Clinton told reporters on Thursday that moves such as the UN Security Council statement on Wednesday condemning Syrian government violence, as well as further international sanctions, could turn the screws.
"We are working around the clock to try to gather up as much international support for strong actions against the Syrian regime as possible," Clinton said. "I come from the school that actions speak louder than words."
Clinton also said it was time for the international community to match its rhetorical outrage "with actions that will send a very clear message to the Assad regime, the insiders there, that there's a price to pay for this kind of abuse and attacks on their own people".
Meanwhile, the US extended sanctions against Syria to include a prominent Syrian businessman and member of parliament who it says is a front for the interests of President Bashar al-Assad and his brother.
The move by the US treasury on Thursday marks the fourth round of US sanctions against Syria aimed at pressuring Assad's government to ease its bloody crackdown against unarmed protesters.
The treasury said it added Muhammad Hamsho and his holding company, the Hamsho International Group, to its sanctions list, which bans US transactions with them and seeks to freeze any assets they may have under US jurisdiction.
It said Hamsho has close ties to the Assad family and has acted as a front for Mahir al-Assad's business interests.
Previous rounds of US sanctions have targeted the Syrian president and his brother Mahir al-Assad, other top government officials and the security forces.
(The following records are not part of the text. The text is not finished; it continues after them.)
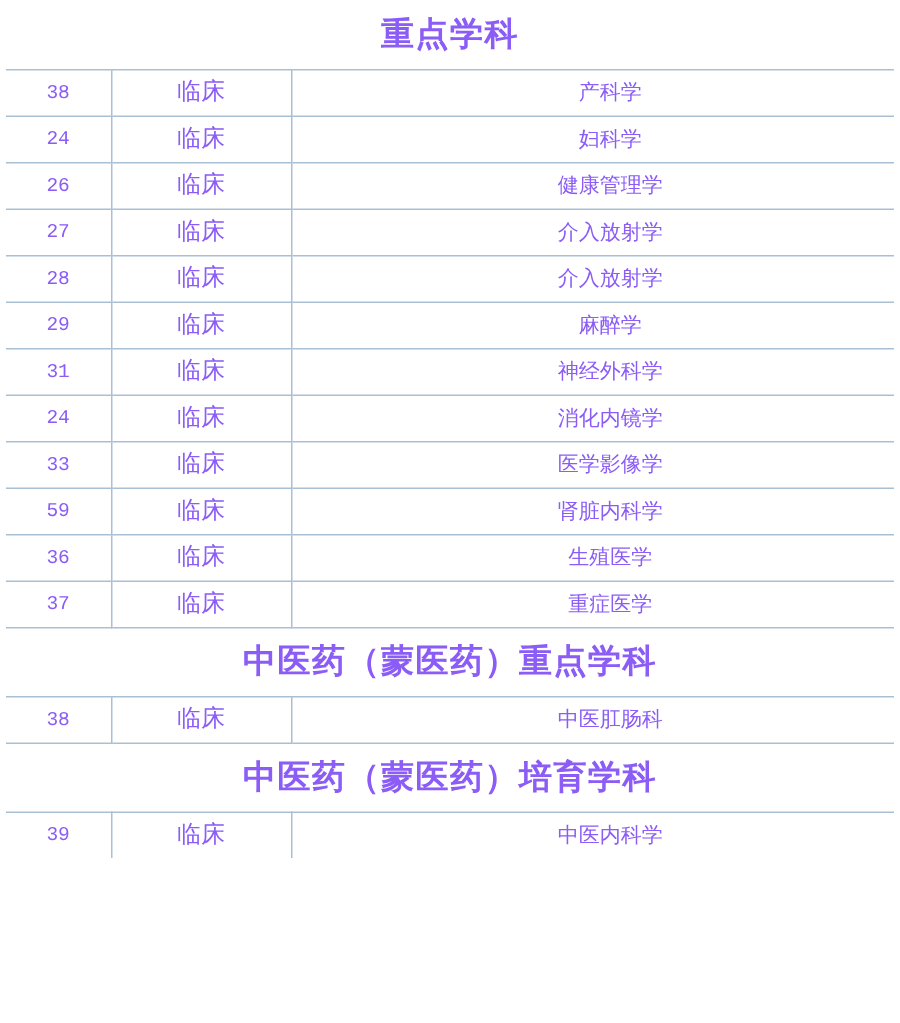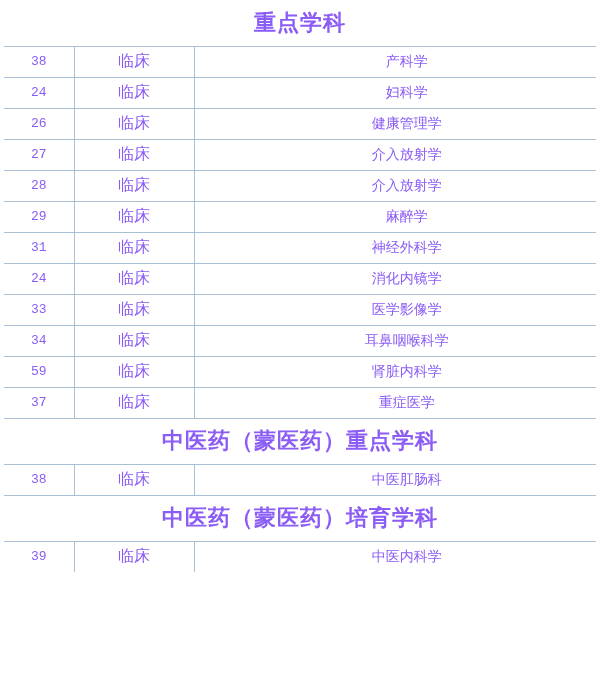--- a/index.html
+++ b/index.html
@@ -127,28 +127,28 @@
         <td class="no">24</td>
         <td class="type">临床</td>
         <td class="name">消化内镜学</td>
       </tr>
       <tr class="data-row">
         <td class="no">33</td>
         <td class="type">临床</td>
         <td class="name">医学影像学</td>
       </tr>
       <tr class="data-row">
-        <td class="no">34</td>
-        <td class="type">临床</td>
-        <td class="name">耳鼻咽喉科学</td>
-      </tr>
-      <tr class="data-row">
         <td class="no">59</td>
         <td class="type">临床</td>
         <td class="name">肾脏内科学</td>
+      </tr>
+      <tr class="data-row">
+        <td class="no">36</td>
+        <td class="type">临床</td>
+        <td class="name">生殖医学</td>
       </tr>
       <tr class="data-row">
         <td class="no">37</td>
         <td class="type">临床</td>
         <td class="name">重症医学</td>
       </tr>
 
       <tr class="section-row">
         <td colspan="3">中医药（蒙医药）重点学科</td>
       </tr>

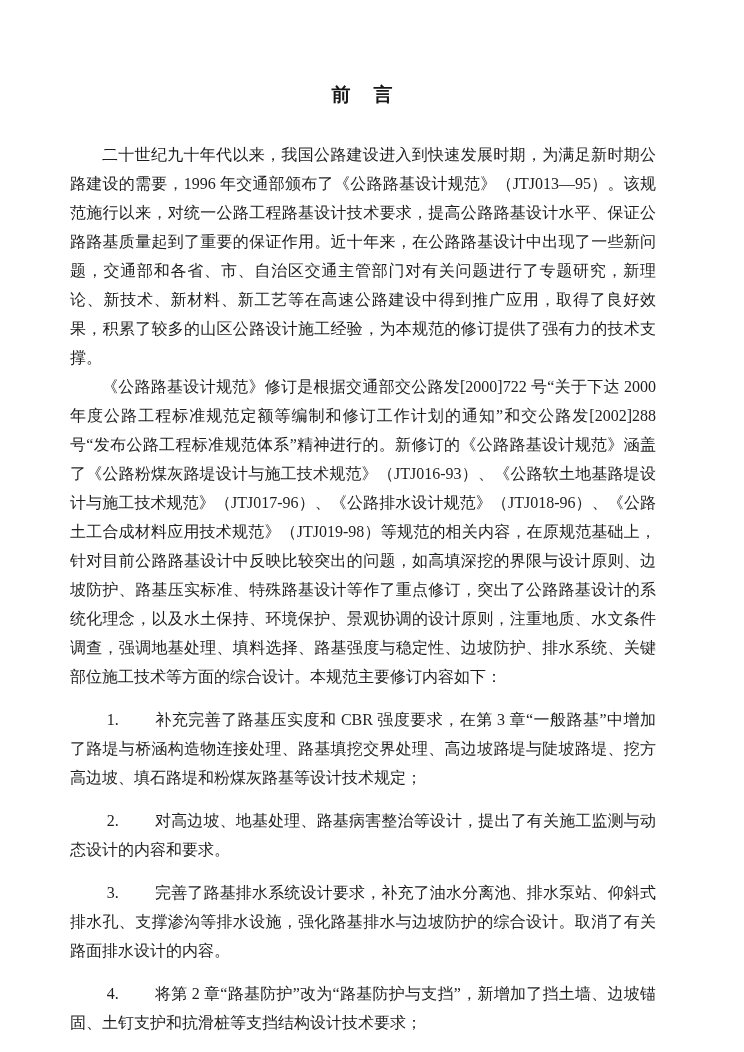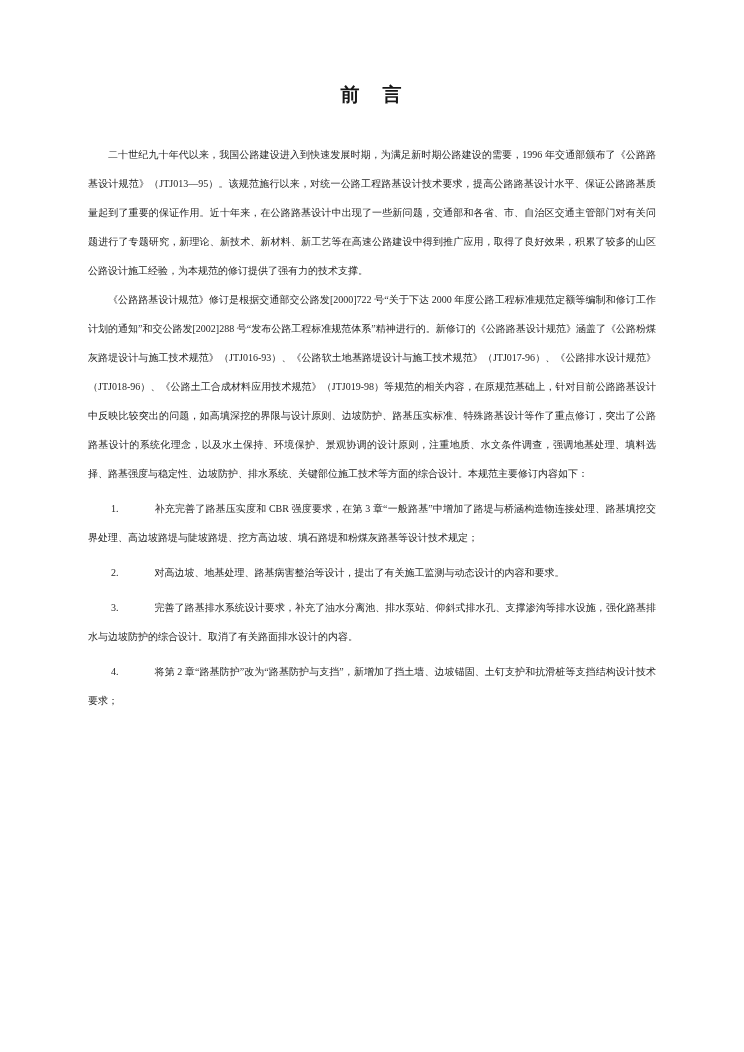--- a/index.html
+++ b/index.html
@@ -10,45 +10,45 @@
   body {
     width: 744px;
     height: 1052px;
     font-family: "Liberation Serif", "DejaVu Serif", serif;
     color: #1e1e1e;
   }
   .page {
     box-sizing: border-box;
     width: 744px;
     height: 1052px;
-    padding: 82px 88px 40px 88px;
+    padding: 82px 88px 40px 70px;
     background: #ffffff;
     overflow: hidden;
   }
   .doc-title {
     margin: 0 0 32px 0;
     text-align: center;
     font-size: 19px;
     font-weight: bold;
     letter-spacing: 2px;
     color: #161616;
   }
   .doc-body {
-    font-size: 10px;
+    font-size: 16px;
     line-height: 29px;
   }
   .para {
     margin: 0;
     text-indent: 2em;
     text-align: justify;
     text-justify: inter-ideograph;
     word-break: break-all;
   }
   .para.list {
-    margin-top: 6px;
+    margin-top: 14px;
     text-indent: 2.3em;
   }
   .num {
     margin-right: 36px;
   }
 </style>
 </head>
 <body>
 
 <div class="page">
European Union ambassadors meeting in Brussels on Thursday also agreed to add more names to their Syria sanctions list, but EU officials said they stopped short of targeting the country's oil industry and banking sector. Dissidents say that would be the only way to effectively choke off funds fueling repression in Syria.
The extent of new sanctions will depend on recommendations from the EU delegation in Damascus and EU states, the EU officials added.